How have modernity and postmodernity distorted how we understand the gospel? Jon Wilson, in his Why Church Matters, asks this question in chp 7: “Discipleship as Human Flourishing.” And we start with a bang:
“At these times, the church behaves as if the real mission of the church is to get people to a onetime event that ‘converts’ them to faith, erases their guilt, and guarantees their salvation for eternity” (87). “But everything in that sentence — converting to Christ, erasing guilt, and eternal salvation — is wrong, devastatingly wrong, when it is disconnected from the telos that gives it proper meaning and direction” (87).
What to do? How did we get here? How have we missed the telos — the final aim (kingdom) — of the gospel in our preaching of the gospel?
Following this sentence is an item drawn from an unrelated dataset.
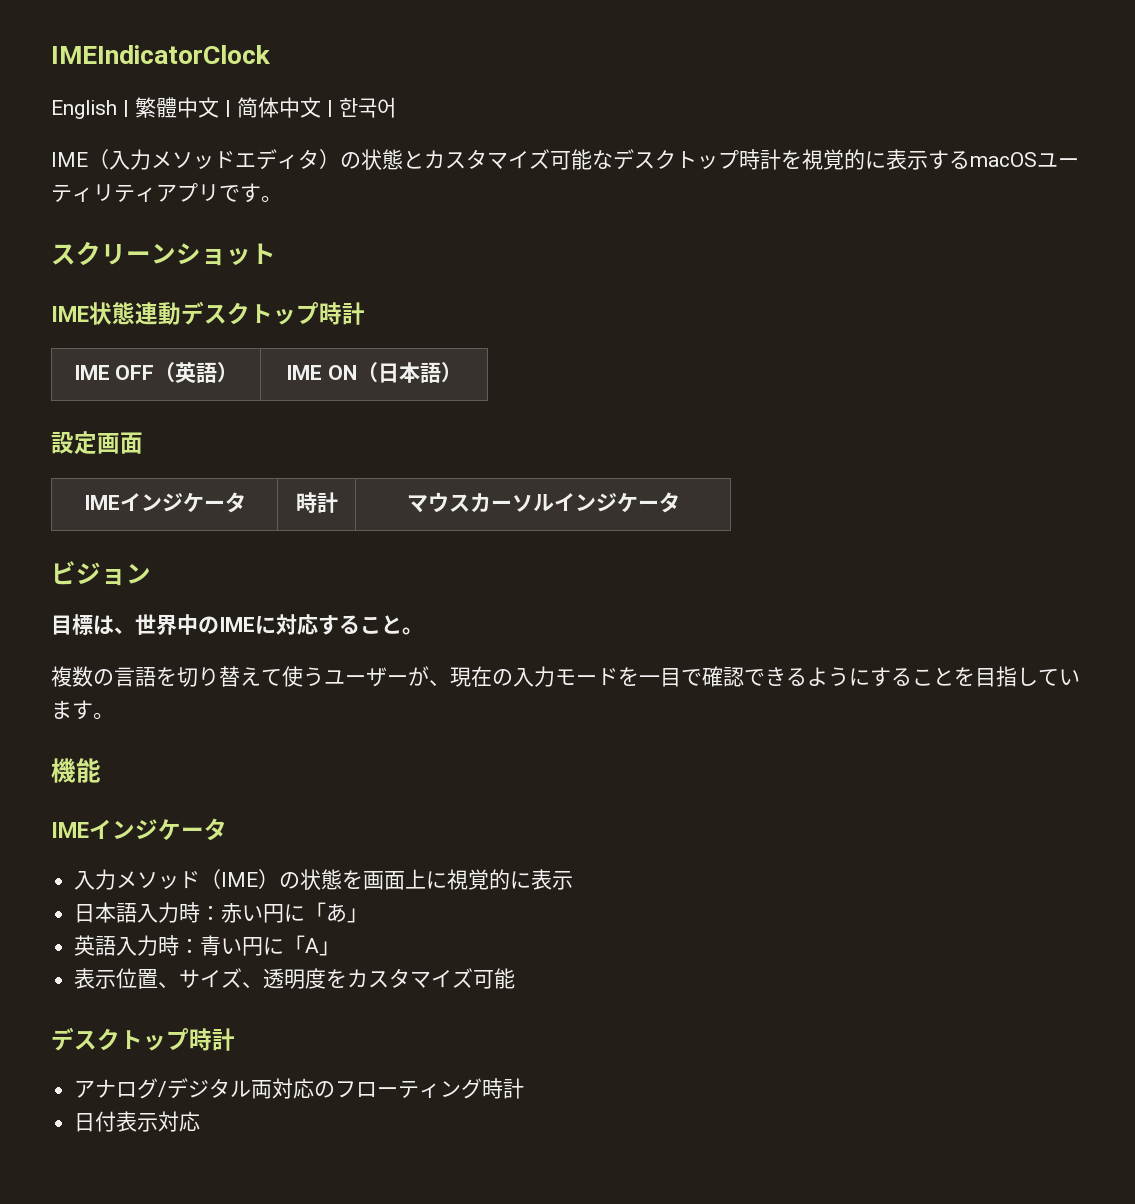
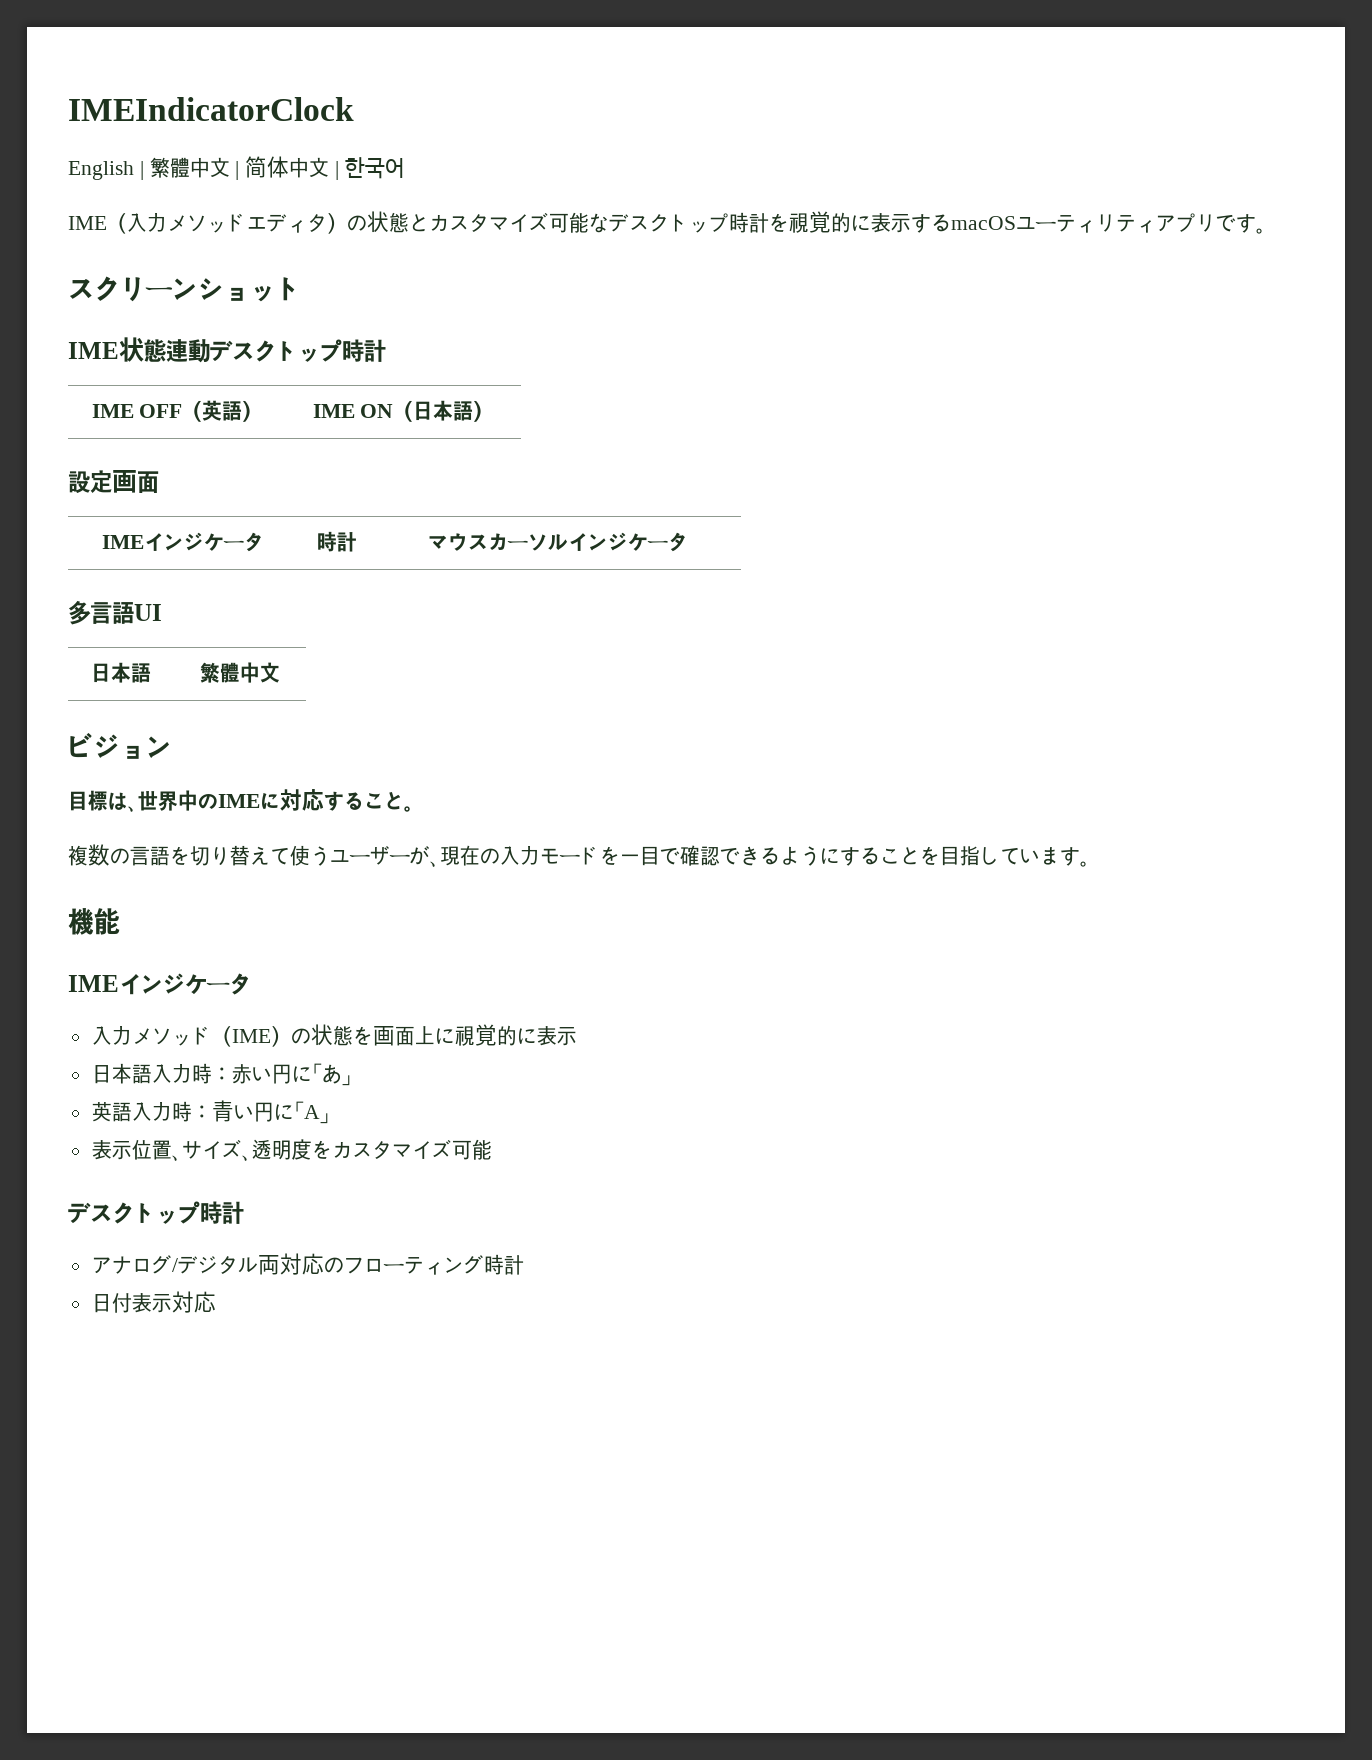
+ 多言語UI
+ 日本語 | 繁體中文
Here’s one of my ideas about evangelism today: the single-most influential mistake made in evangelism is basing one’s appeal on the “advantage” or “benefit” or “reward” one gets if one believes. Not to deny that there are rewards, but watch Jesus preach. It is that we start there and work back to a reasonable, evocative, compelling set of steps that will allow someone to get that reward. It has to do with emphasis, and it has to do with how to shape disciple-focused evangelism. Thoughts?
“Our impulse is to abandon the language of conversion, faith, and so on when we recognize the miscommunication that is taking place. But following that impulse is a mistake…” (87-88).
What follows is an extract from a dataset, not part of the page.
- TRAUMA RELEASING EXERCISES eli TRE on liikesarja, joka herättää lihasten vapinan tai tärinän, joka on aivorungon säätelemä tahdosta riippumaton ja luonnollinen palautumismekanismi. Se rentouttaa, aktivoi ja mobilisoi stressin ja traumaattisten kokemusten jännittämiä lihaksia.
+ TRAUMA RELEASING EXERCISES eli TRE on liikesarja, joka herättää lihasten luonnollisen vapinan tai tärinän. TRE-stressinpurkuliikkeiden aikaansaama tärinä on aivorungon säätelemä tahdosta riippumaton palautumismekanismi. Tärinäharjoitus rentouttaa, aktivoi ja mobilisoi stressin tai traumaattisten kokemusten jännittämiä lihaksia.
The rest of this chp explores our cultural context — modernity and postmodernity — how these have distorted the gospel and how we can make disciples in both a modern and postmodern context.
This chp is worth the price of the book.
While Wilson, in his attempt to keep this chp manageable, might be accused of simplifying, the overall thrust of his insights are treasures to explore.
The gospel preaches a telos that comes to us by way of a gift, the grace of God in Jesus Christ.
Modernity distorts by promising control and freedom; postmodernity dissolves the capacity to make meaning of life, rendering us with power but no meaning to control it. The gospel then is distorted when we focus too much on freedom and appeal constantly to consumerist approaches. In postmodernity the gospel is distorted by focusing too one-sidedly on community.
Genuine making of disciples: “The mission of the church is to witness to the kingdom by being disciples and making disciples of Jesus Christ” (93). This statement challenges both modernity’s and postmodernity’s way of capturing the gospel.